By Staff | Apr 3, 2008

With the city mired in an economic downturn and real estate continuing to slump, the Cape Coral Housing Rehabilitation and Development Corporation, a non-profit organization dedicated to helping lower income residents fix up their houses, is facing a financial problem — not enough people are asking for assistance.

“Very few people are calling us looking to do home repairs,” said Weezer Murphy, executive director of the organization.

Dozens of residents who are getting hooked up to city utilities have received assistance through CDBG monies, as those funds cover some of the hookup costs. But Murphy has about $200,000 to $250,000 in SHIP funds, originally set aside in the 2005 to 2006 fiscal year, that must be spent by the end of June. Any funds that are not spent will be taken away from the city and will go unused.

“As long as we have got it, we want to spent it to help people,” she said. “There must be people out there that don’t know about us that we can help.”

Murphy believes a lack of public knowledge is one of the prime reasons that the organization has been unable to use up its SHIP money. Strict qualification guidelines and credit checks may also play a part.

The corporation jumps through hoops on a daily basis to vet those who call and ask for assistance. The first question staff ask, according to Murphy, is whether callers are up-to-date on their mortgages. Many people have been turned away because they are behind on payments.

“We don’t want to spend money on a house that is going to be foreclosed,” she said. “It’s a Catch-22. They need help but their mortgages are behind.”

For those who do qualify as very low or low income — $20,950 for one person to $47,900 for a family of four — the agency performs a wide range of repairs. Construction coordinator Charles Karpinski pointed out that the group pays for work ranging from roofs to plumbing, and from air conditioning to window replacement.

SHIP funds can even pay for a basic kitchen or bathroom renovation — the catch of course is that the work needs to be considered necessary.

Cosmetic work is tougher to justify, but subcontractors will go so far as repainting houses for the elderly and disabled. The money can also go toward remodeling the interior and exterior of a home to make it handicapped accessible.

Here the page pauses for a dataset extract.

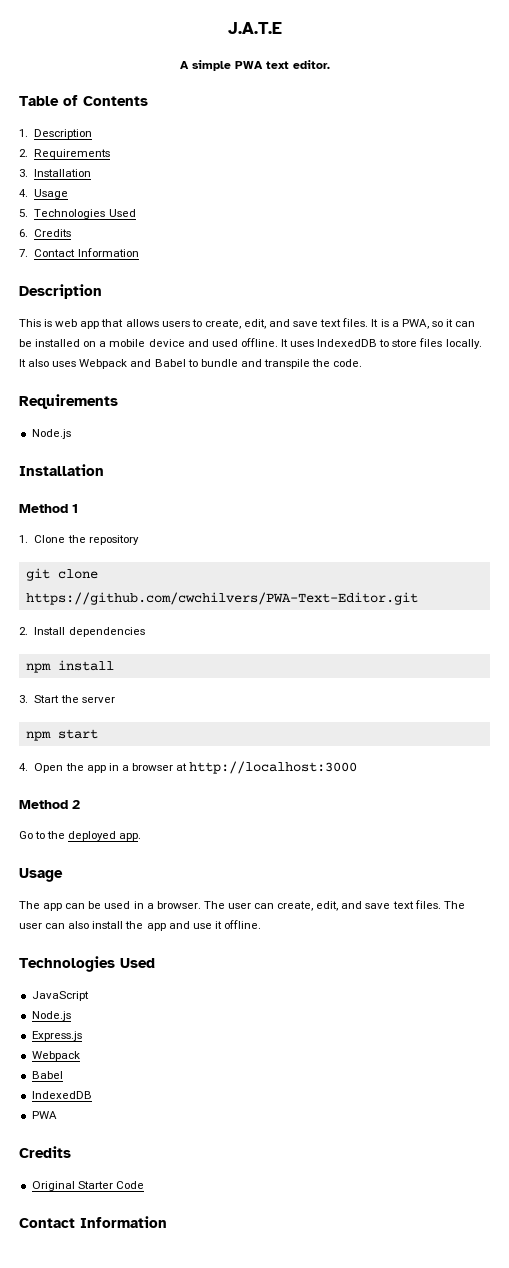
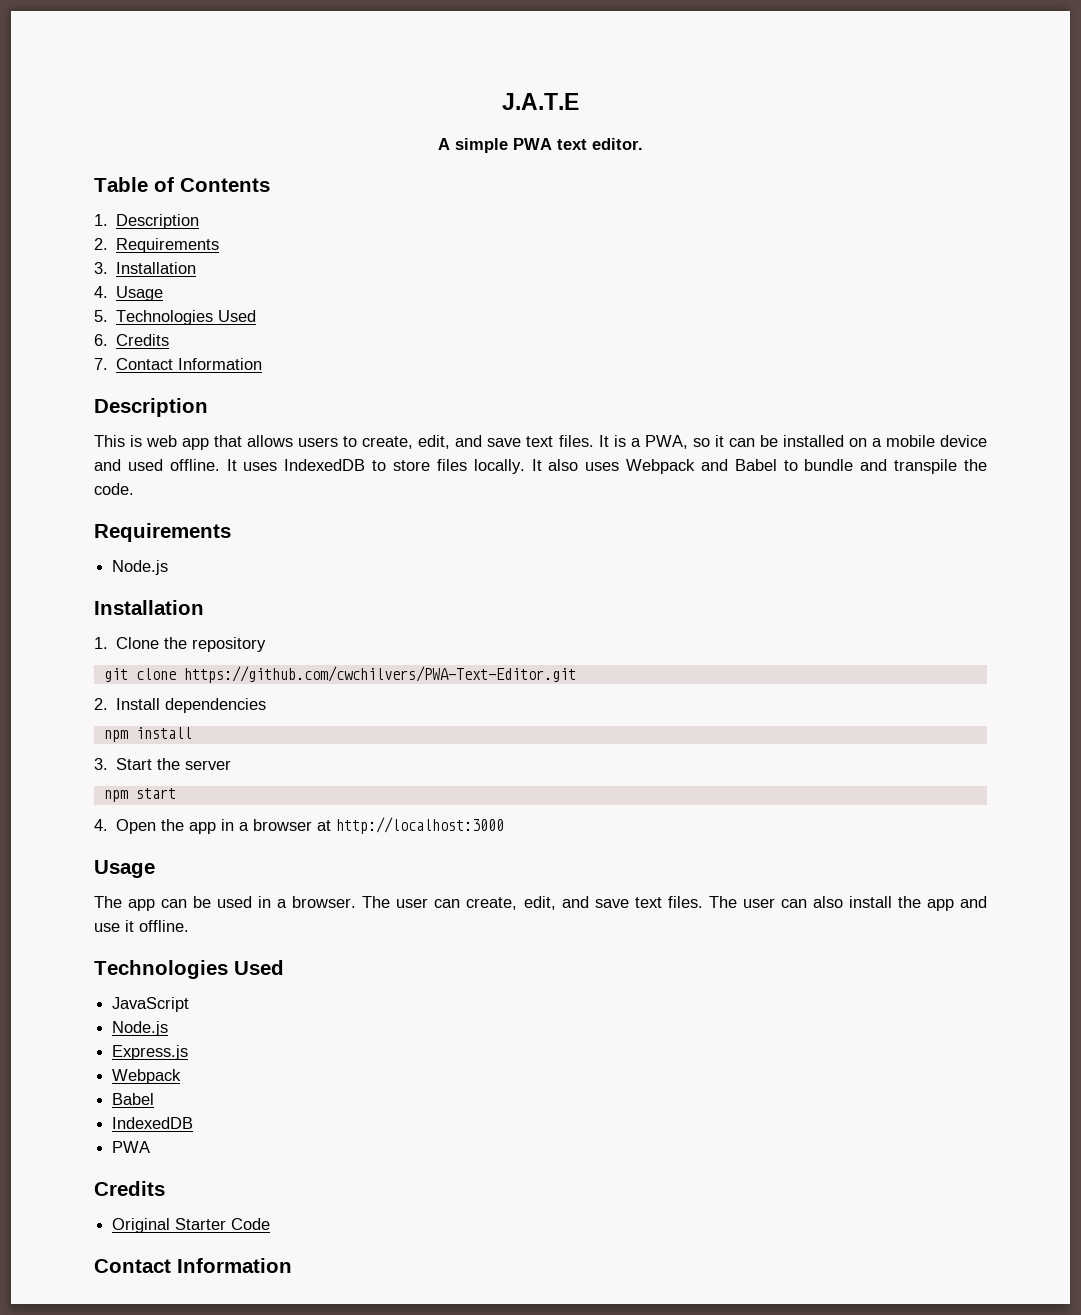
- Method 1
- Method 2
- Go to the deployed app.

Able-bodied individuals cannot receive state and federal funds to pay for projects like house repaintings, however the agency will pay for the cost of materials

Murphy noted that the organization does not place signs in front of a home receiving rehabilitation help — neighbors will only see the contractors performing their tasks.

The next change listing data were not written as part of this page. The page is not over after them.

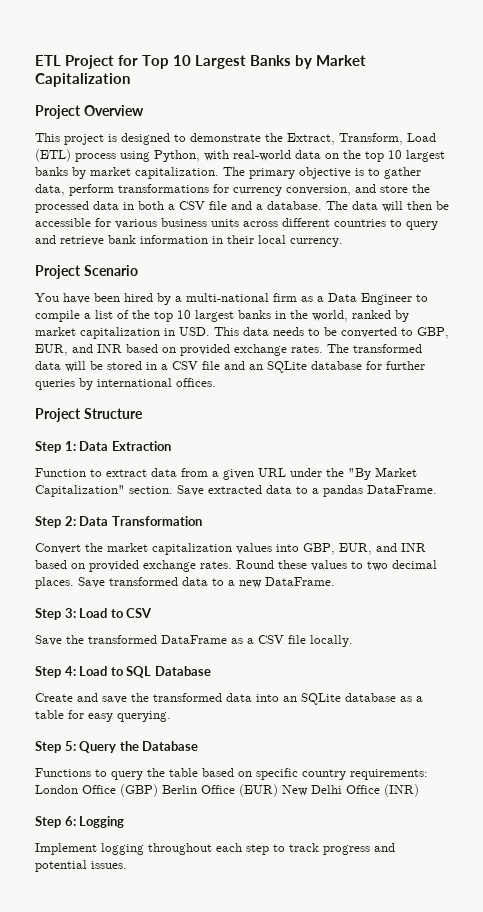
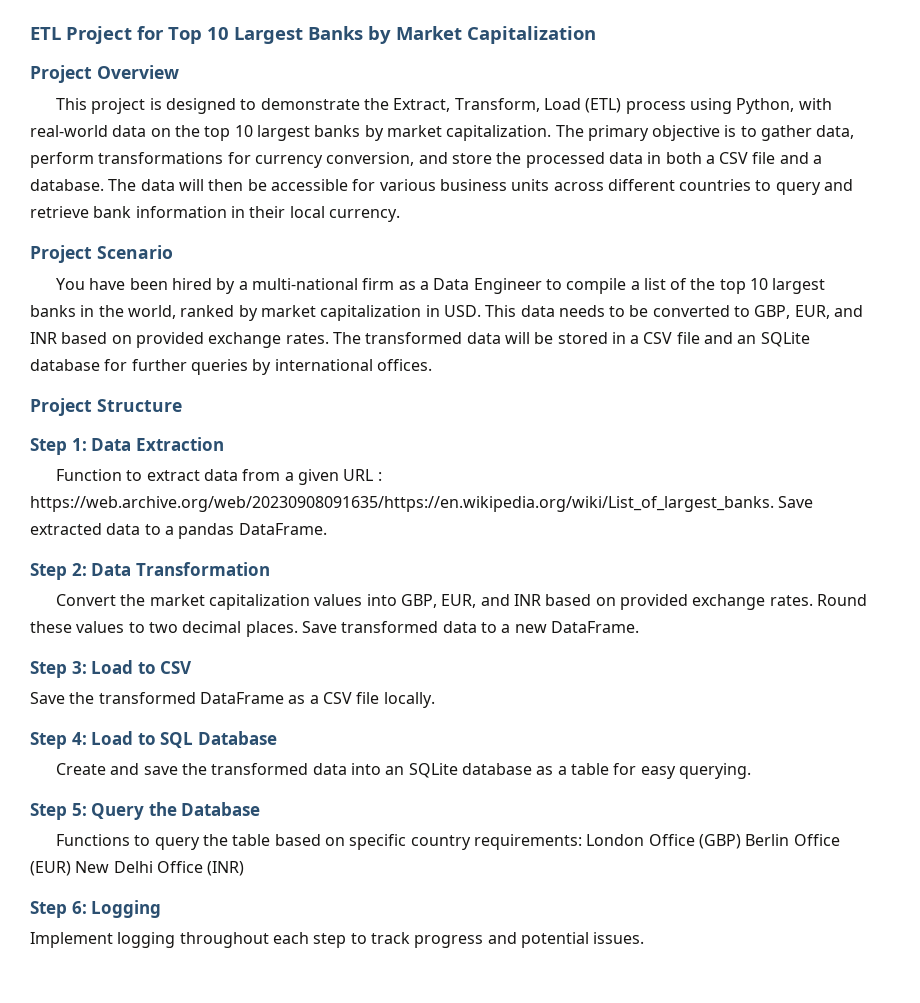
- Function to extract data from a given URL under the "By Market Capitalization" section. Save extracted data to a pandas DataFrame.
+ Function to extract data from a given URL : https://web.archive.org/web/20230908091635/https://en.wikipedia.org/wiki/List_of_largest_banks. Save extracted data to a pandas DataFrame.

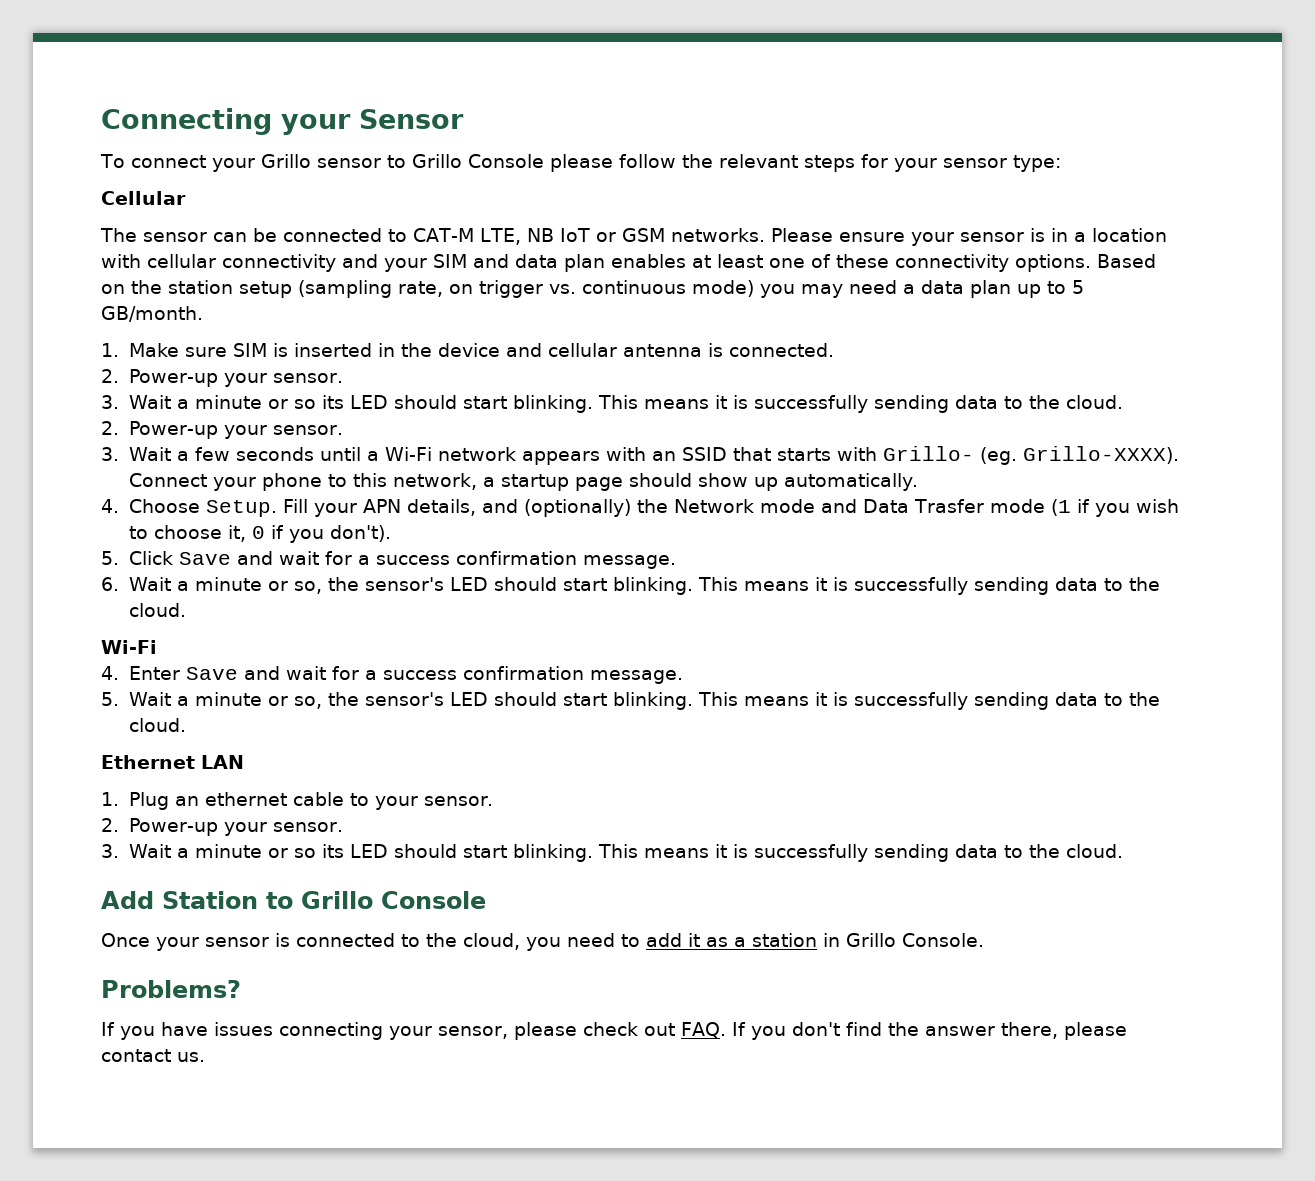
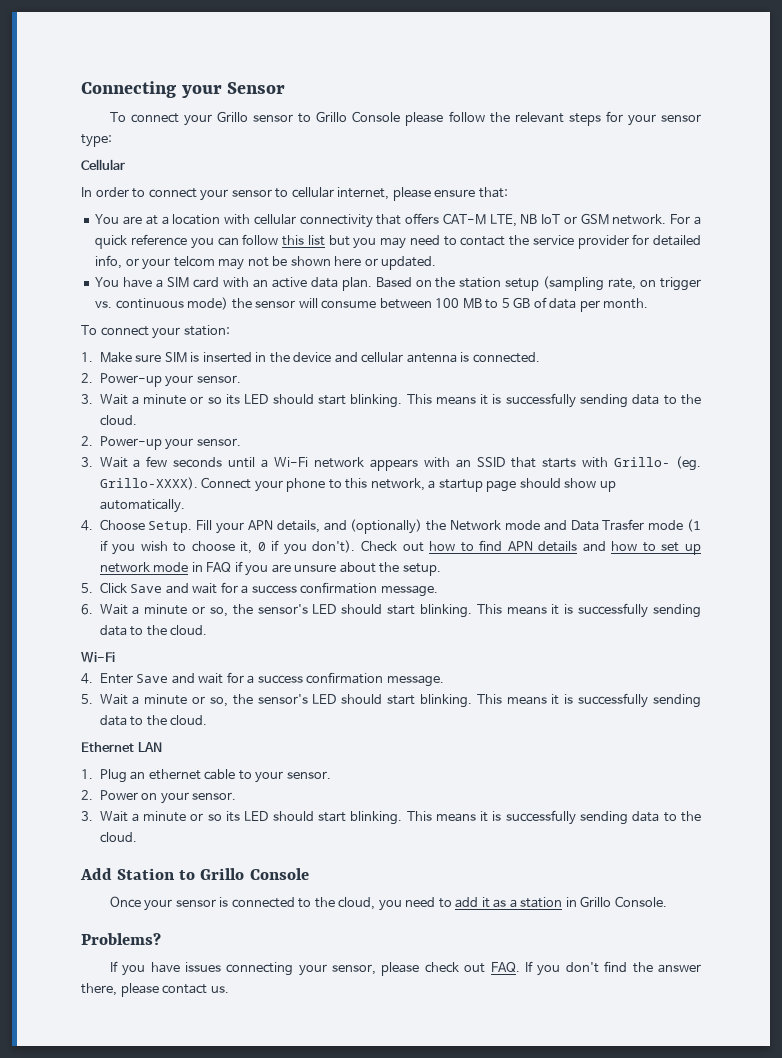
- The sensor can be connected to CAT-M LTE, NB IoT or GSM networks. Please ensure your sensor is in a location with cellular connectivity and your SIM and data plan enables at least one of these connectivity options.
+ In order to connect your sensor to cellular internet, please ensure that:
+ You are at a location with cellular connectivity that offers CAT-M LTE, NB IoT or GSM network. For a quick reference you can follow this list but you may need to contact the service provider for detailed info, or your telcom may not be shown here or updated.
+ You have a SIM card with an active data plan.
- Based on the station setup (sampling rate, on trigger vs. continuous mode) you may need a data plan up to 5 GB/month.
+ Based on the station setup (sampling rate, on trigger vs. continuous mode) the sensor will consume between 100 MB to 5 GB of data per month.
+ To connect your station:
+ Check out how to find APN details and how to set up network mode in FAQ if you are unsure about the setup.
  1. Plug an ethernet cable to your sensor.
- 2. Power-up your sensor.
+ 2. Power on your sensor.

While she lauded groups like Habitat for Humanity, Murphy pointed out that those homes are usually constructed in a “cookie cutter” style, whereas the Cape Coral Housing Rehabilitation and Development Corporation preserves the look of the original home as it was built.

“We’re maintaining and upgrading the appearance of local neighborhoods,” she said.

The SHIP grant money sitting in reserve is also somewhat of an unused economic stimulus. Karpinski said the agency bids out to mostly Cape subcontractors, most of whom are currently starving for work.

“We give work back to the neighborhood,” he said. “I’ve gone through several different recessions and this is the worst I’ve seen it.”

The agency has completed more than 700 jobs since its inception and usually works at a clip of 40 to 50 projects a month. Yet the group has only four housing rehabilitation jobs presently in the works. Murphy believes it is all a matter of getting the word out to as many people as possible to find residents who need the agency’s help.

“They’re probably out there more than ever,” she said.